--- Extracted material ---

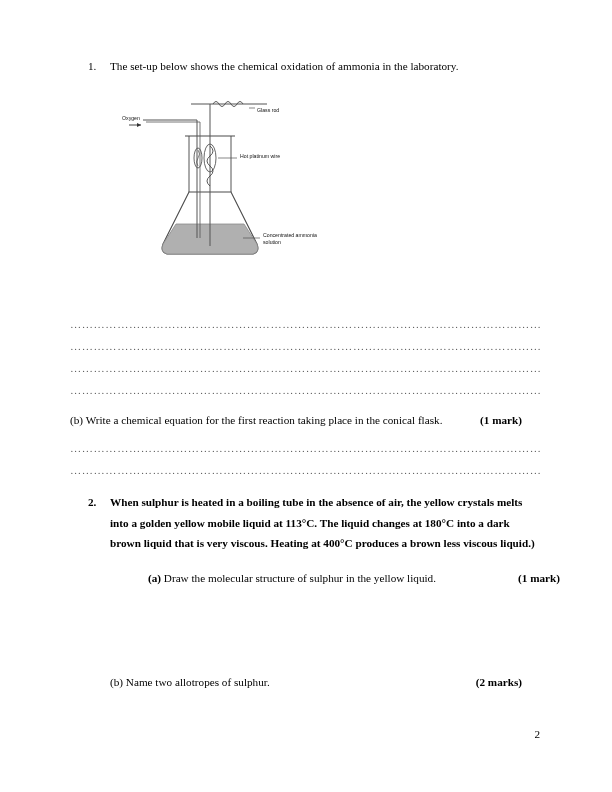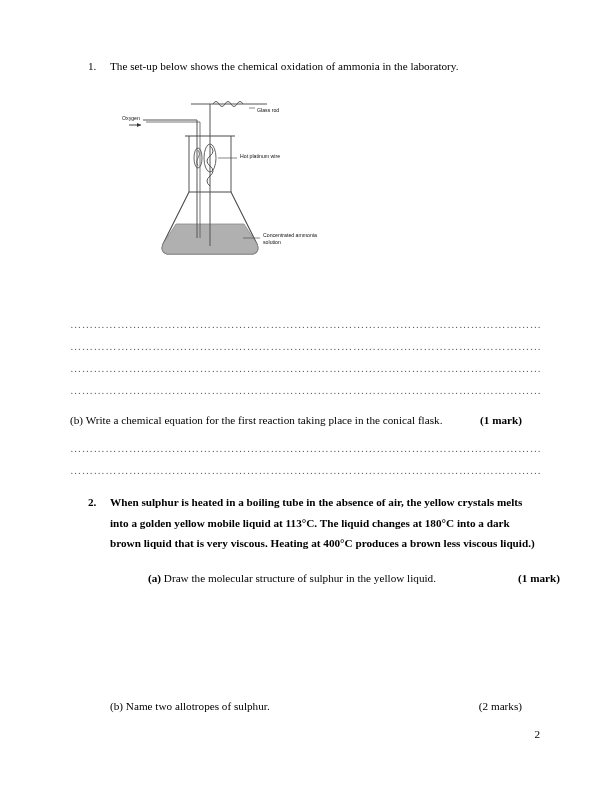--- a/index.html
+++ b/index.html
@@ -114,21 +114,21 @@
     display: flex;
     font-size: 11.2px;
     margin-left: 38px;
   }
   .q2a .ptext { flex: 1 1 auto; }
   .q2a b { font-weight: bold; }
 
   .q2b {
     position: absolute;
     left: 110px;
-    top: 700px;
+    top: 676px;
     width: 412px;
     display: flex;
     font-size: 11.2px;
     align-items: flex-end;
   }
   .q2b .ptext { flex: 1 1 auto; }
 
   .page-num {
     position: absolute;
     right: 72px;
@@ -217,18 +217,18 @@
       <span>Draw the molecular structure of sulphur in the yellow liquid.</span>
     </span>
     <span class="pmarks" style="font-weight:bold">(1 mark)</span>
   </div>
 
   <div class="q2b">
     <span class="ptext">
       <span>(b)</span>
       <span>Name two allotropes of sulphur.</span>
     </span>
-    <span class="pmarks" style="font-weight:normal">(2 marks)</span>
+    <span class="pmarks" style="font-weight:bold">(2 marks)</span>
   </div>
 
   <div class="page-num">2</div>
 
 </div>
 
 </body></html>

---

**Problem requirements:** Isolate the lines above that contain the word "flex" and copy them.

**Response to this task:**
     display: flex;
   .q2a .ptext { flex: 1 1 auto; }
     display: flex;
     align-items: flex-end;
   .q2b .ptext { flex: 1 1 auto; }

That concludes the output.